I see this as no sensitivity problem, no current illness or disorder, but the short-term flash of a very fundamental, albeit severely bearable, sense. It is the idea that the reality that one has made oneself habitable consists of quite something else than the sum of the images, descriptions, metaphors and experiences that one has made of it, about it or with it. This idea can come spontaneously, fearful and attack-like, or, much more mild, after a long intensive viewing, give back to the objects some of their primocular autonomy, namely, when all concepts are thought, remember all memories, all links and references have been drawn, all explanations are called in. It depends on the perspective and on the duration and in what relationship one relates to the objects, in which form they show:
“The monstrous thing about these things, or to put it more uncannily: the not quite whores, however, is covered by thick layers of habituation and usually only comes to light at the effort to remove these layers.” (3)
Basically, the territory of the not entirely attendee already begins where one speaks of a counterpart.
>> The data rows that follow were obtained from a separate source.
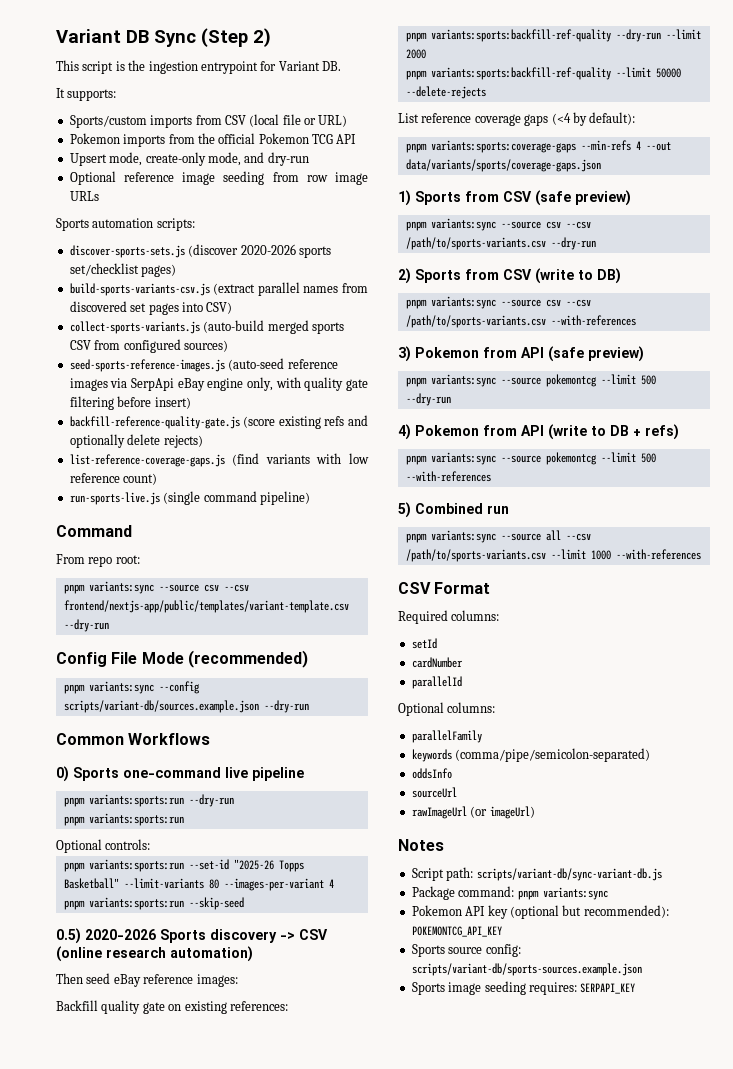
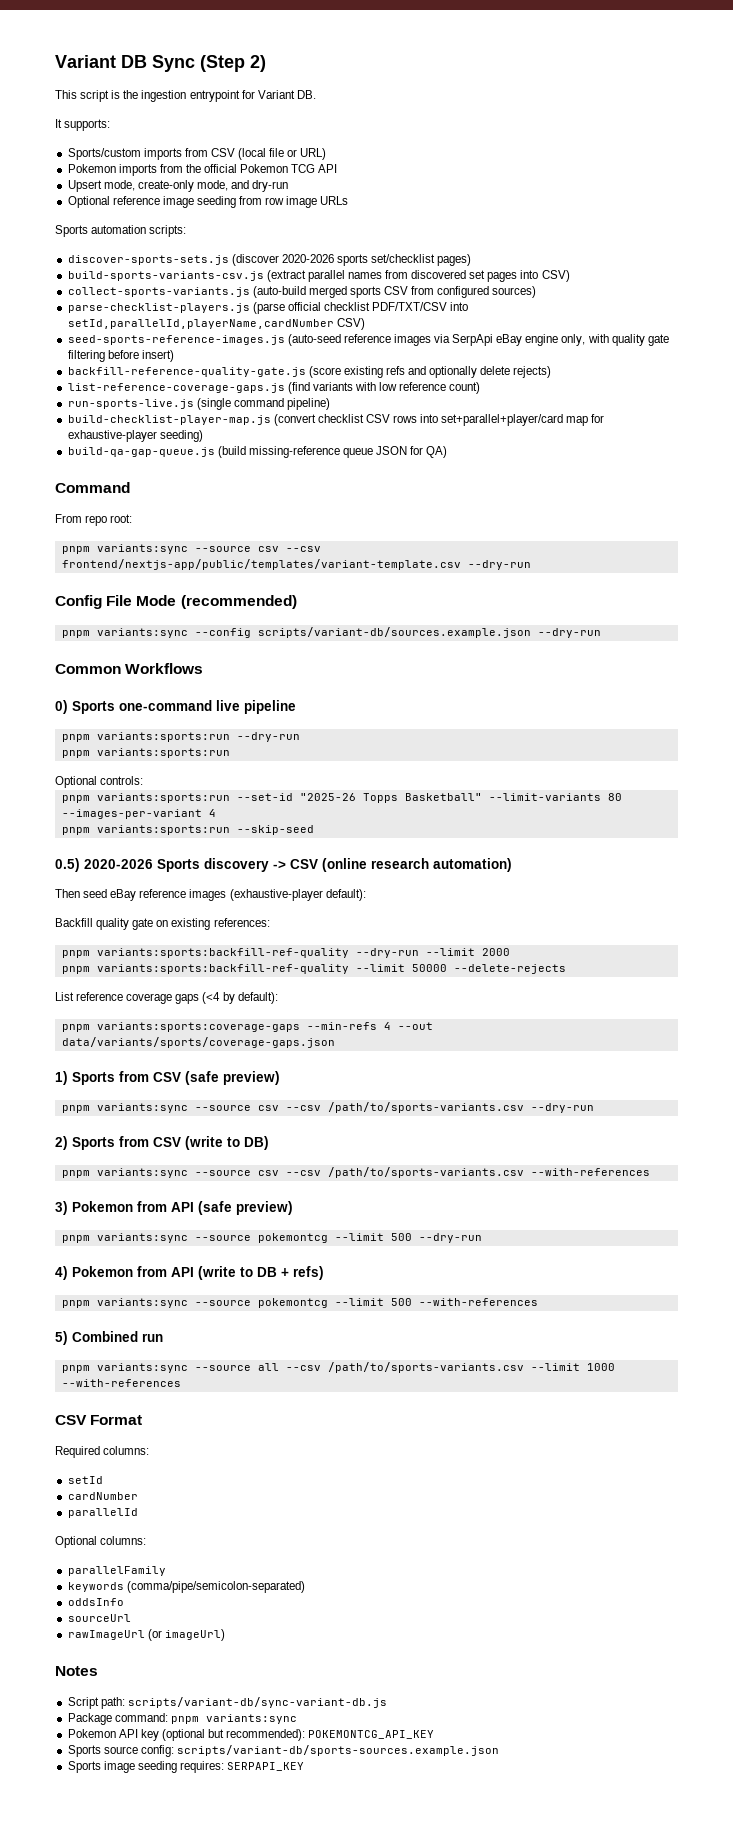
+ parse-checklist-players.js (parse official checklist PDF/TXT/CSV into setId,parallelId,playerName,cardNumber CSV)
+ build-checklist-player-map.js (convert checklist CSV rows into set+parallel+player/card map for exhaustive-player seeding)
+ build-qa-gap-queue.js (build missing-reference queue JSON for QA)
- Then seed eBay reference images:
+ Then seed eBay reference images (exhaustive-player default):

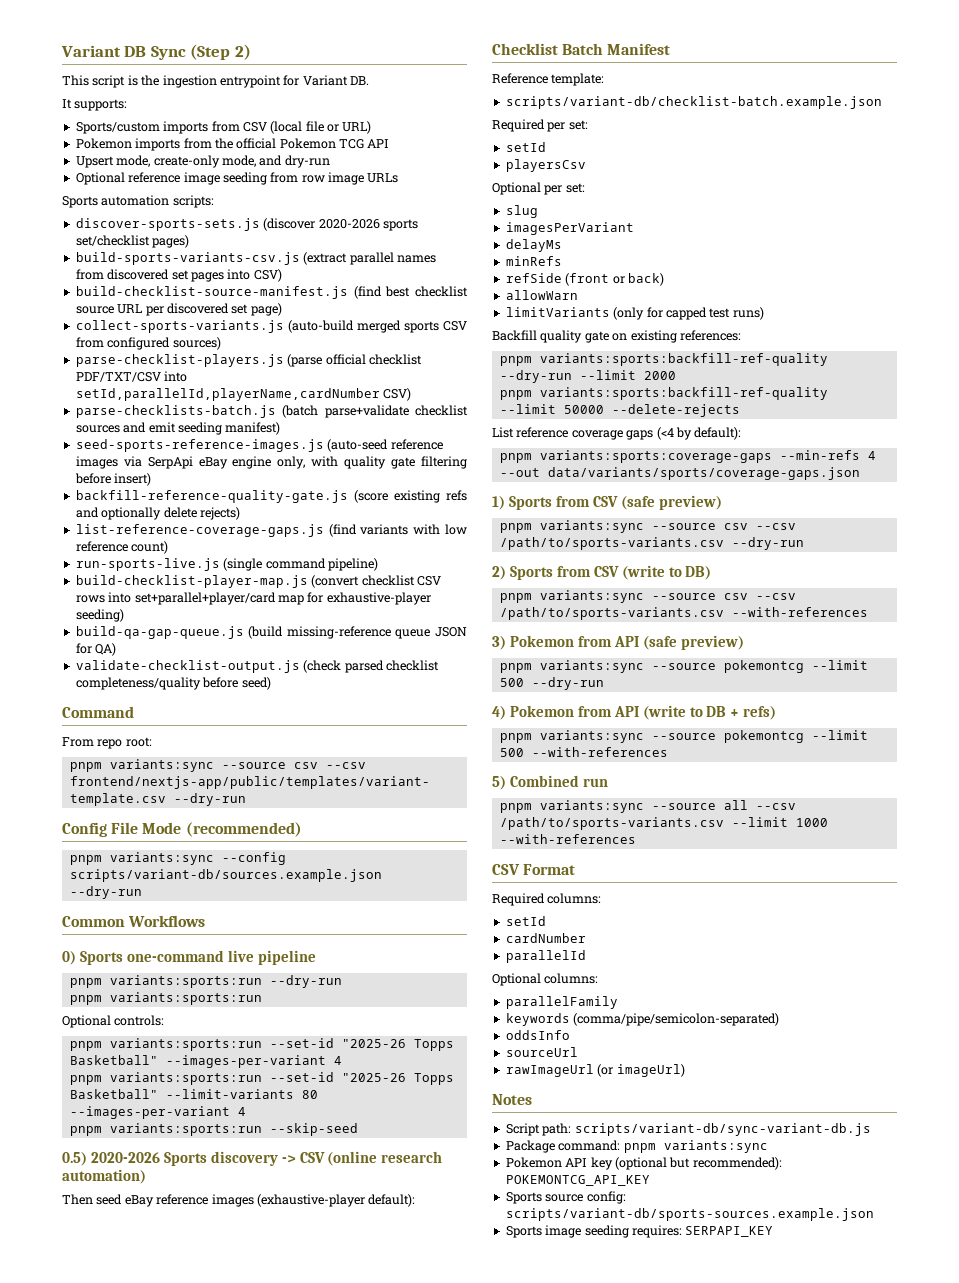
+ build-checklist-source-manifest.js (find best checklist source URL per discovered set page)
+ parse-checklists-batch.js (batch parse+validate checklist sources and emit seeding manifest)
+ validate-checklist-output.js (check parsed checklist completeness/quality before seed)
+ pnpm variants:sports:run --set-id "2025-26 Topps Basketball" --images-per-variant 4
+ Checklist Batch Manifest
+ Reference template:
+ scripts/variant-db/checklist-batch.example.json
+ Required per set:
+ setId
+ playersCsv
+ Optional per set:
+ slug
+ imagesPerVariant
+ delayMs
+ minRefs
+ refSide (front or back)
+ allowWarn
+ limitVariants (only for capped test runs)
Opposite is a concept that refers to a spatial situation: an observer stands in a space contrast to an object that he considers. The counterpart is outside, even if all explanatory models, images, words, insights, etc. are possibly functional components of the perception of reality, instruments for the construction of reality, thus apparently belonging to the territory of the observer. But even this instrument can become observed and an outside, thus again to become a counterpart, part of the world in which one is accustomed to locate oneself. The habit of getting used to, also inhabiting, thus also calling and giving content with constructions of reality, the not quite helper away behind the limit of the ordinary and the labelle drives away. This creates a controllable space, such as through the walls of a city:
“[…] Before the city walls became military sites, they were a magical defense, because they surrounded a space populated by demons and larvae, an enclave, an organized, ‘cosmized’ space, that is, an area with a centre.”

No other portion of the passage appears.